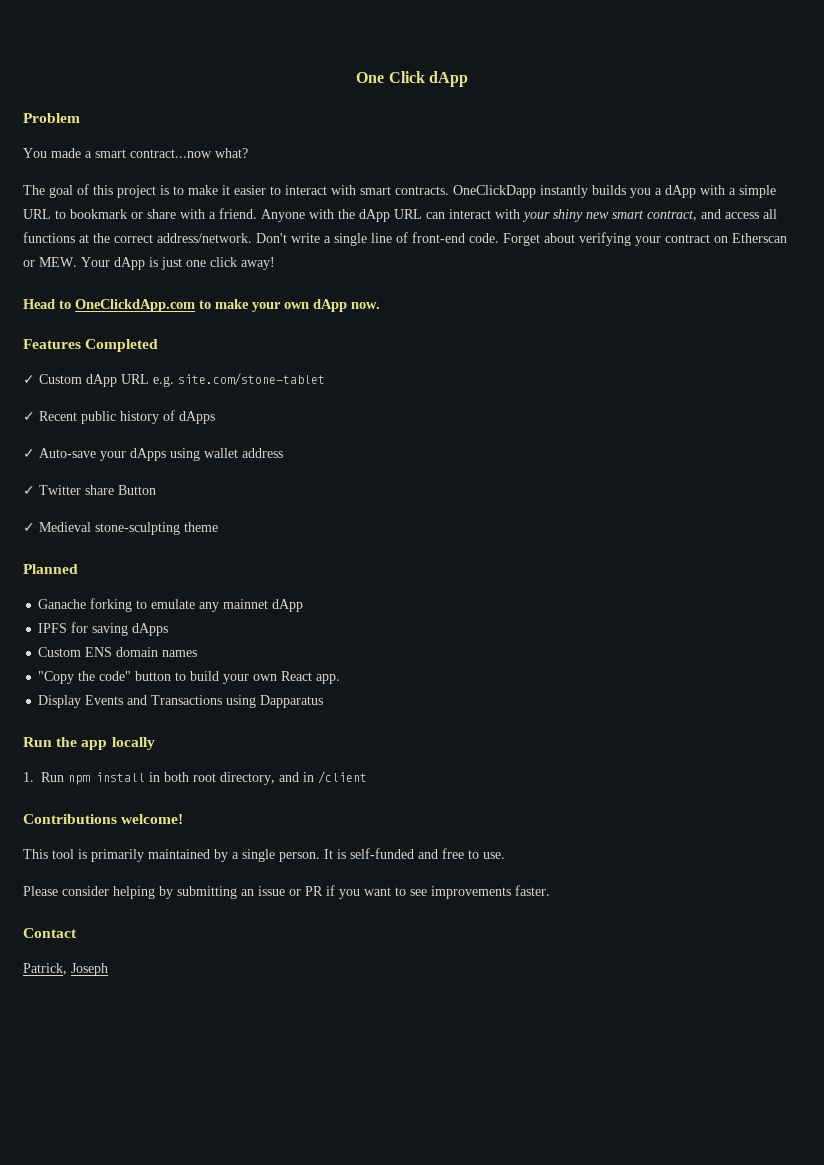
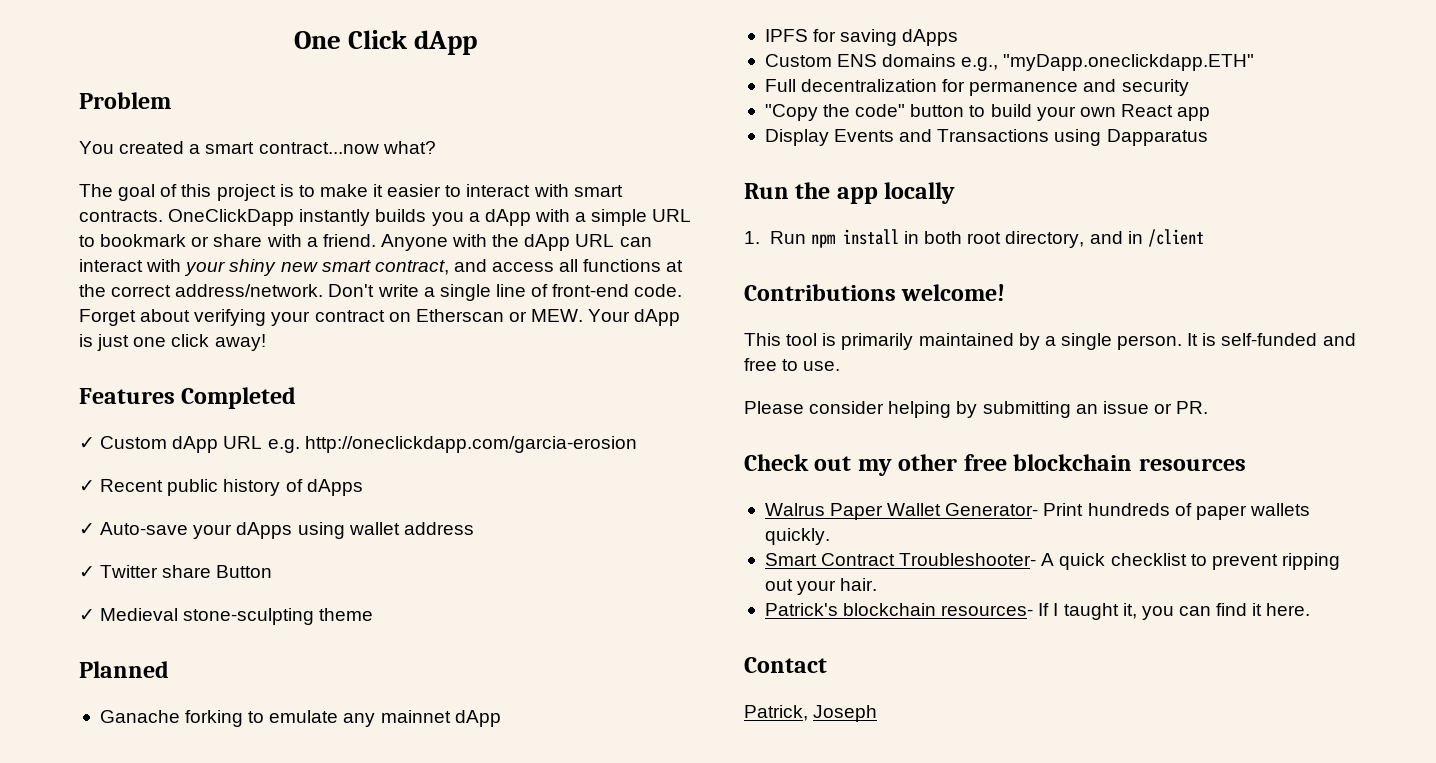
[51,148,81,158] made -> [119,141,185,154] created
[23,299,380,312] // Head to OneClickdApp.com to make your own dApp now. -> (266, 342) none
[178,373,325,386] site.com/stone-tablet -> [304,436,637,453] http://oneclickdapp.com/garcia-erosion
[116,647,198,657] domain names -> [882,54,1255,71] [764,79,1189,96] domains e.g., "myDapp.oneclickdapp.ETH" // Full decentralization for permanence and security
[316,674,341,684] app. -> [1177,107,1211,121] app
[305,885,550,899] PR if you want to see improvements faster. -> [1176,401,1209,414] [744,454,1246,476] [764,503,1310,520] [764,528,830,545] [764,553,1340,570] [764,578,878,595] [764,603,1311,620] PR. // Check out my other free blockchain resources // Walrus Paper Wallet Generator- Print hundreds of paper wallets quickly. // Smart Contract Troubleshooter- A quick checklist to prevent ripping out your hair. // Patrick's blockchain resources- If I taught it, you can find it here.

Exercise objective => Output the complete listing exactly. Pictures stay out.

Problem solution =>
[51,148,81,158] made -> [119,141,185,154] created
[23,299,380,312] // Head to OneClickdApp.com to make your own dApp now. -> (266, 342) none
[178,373,325,386] site.com/stone-tablet -> [304,436,637,453] http://oneclickdapp.com/garcia-erosion
[116,647,198,657] domain names -> [882,54,1255,71] [764,79,1189,96] domains e.g., "myDapp.oneclickdapp.ETH" // Full decentralization for permanence and security
[316,674,341,684] app. -> [1177,107,1211,121] app
[305,885,550,899] PR if you want to see improvements faster. -> [1176,401,1209,414] [744,454,1246,476] [764,503,1310,520] [764,528,830,545] [764,553,1340,570] [764,578,878,595] [764,603,1311,620] PR. // Check out my other free blockchain resources // Walrus Paper Wallet Generator- Print hundreds of paper wallets quickly. // Smart Contract Troubleshooter- A quick checklist to prevent ripping out your hair. // Patrick's blockchain resources- If I taught it, you can find it here.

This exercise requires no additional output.